TASK BRIEF:
Look in the material below for the line holding "subtotal: 20554.22 -> 25184.36". Set it down exactly, with each later line up to and including the line holding "total: 16443.38 -> 20147.49".

*** Opening of ENTRIES SHOWN ***

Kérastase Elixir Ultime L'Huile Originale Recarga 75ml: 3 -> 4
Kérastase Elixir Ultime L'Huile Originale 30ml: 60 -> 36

*** Close of ENTRIES SHOWN ***
*** Opening of ENTRIES SHOWN ***

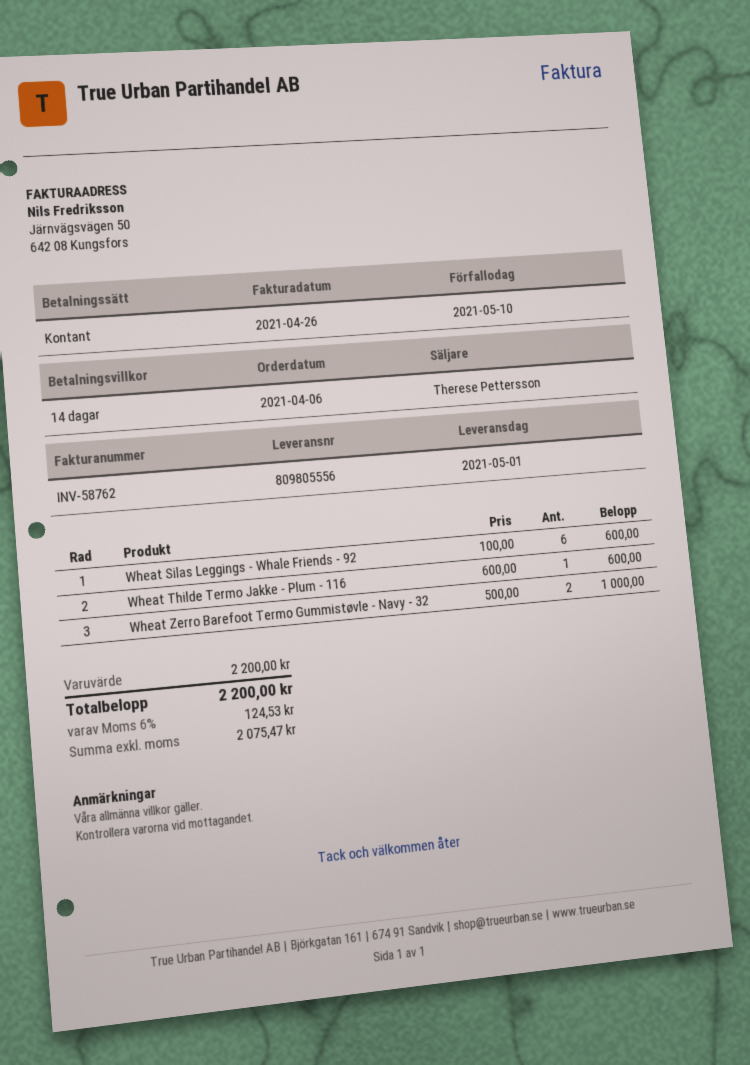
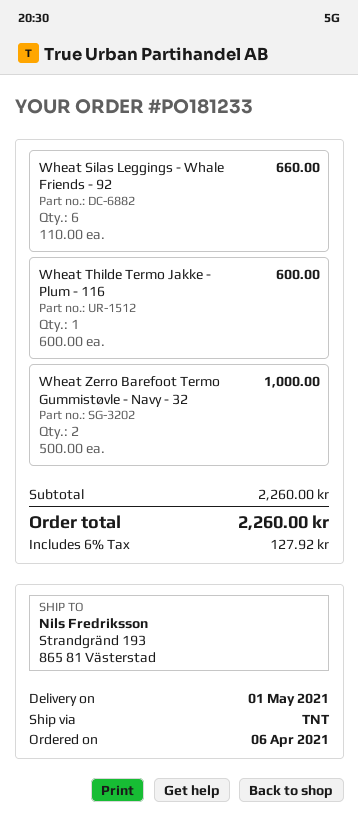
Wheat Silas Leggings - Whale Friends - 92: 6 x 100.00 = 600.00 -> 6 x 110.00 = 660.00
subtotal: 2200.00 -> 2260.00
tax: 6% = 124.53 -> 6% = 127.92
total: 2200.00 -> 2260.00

*** Close of ENTRIES SHOWN ***
*** Opening of ENTRIES SHOWN ***

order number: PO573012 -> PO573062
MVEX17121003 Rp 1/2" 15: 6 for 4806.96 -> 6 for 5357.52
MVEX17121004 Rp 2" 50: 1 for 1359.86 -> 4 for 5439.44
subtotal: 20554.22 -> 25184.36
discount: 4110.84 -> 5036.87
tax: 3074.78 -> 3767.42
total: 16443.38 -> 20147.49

*** Close of ENTRIES SHOWN ***

TASK SOLUTION:
subtotal: 20554.22 -> 25184.36
discount: 4110.84 -> 5036.87
tax: 3074.78 -> 3767.42
total: 16443.38 -> 20147.49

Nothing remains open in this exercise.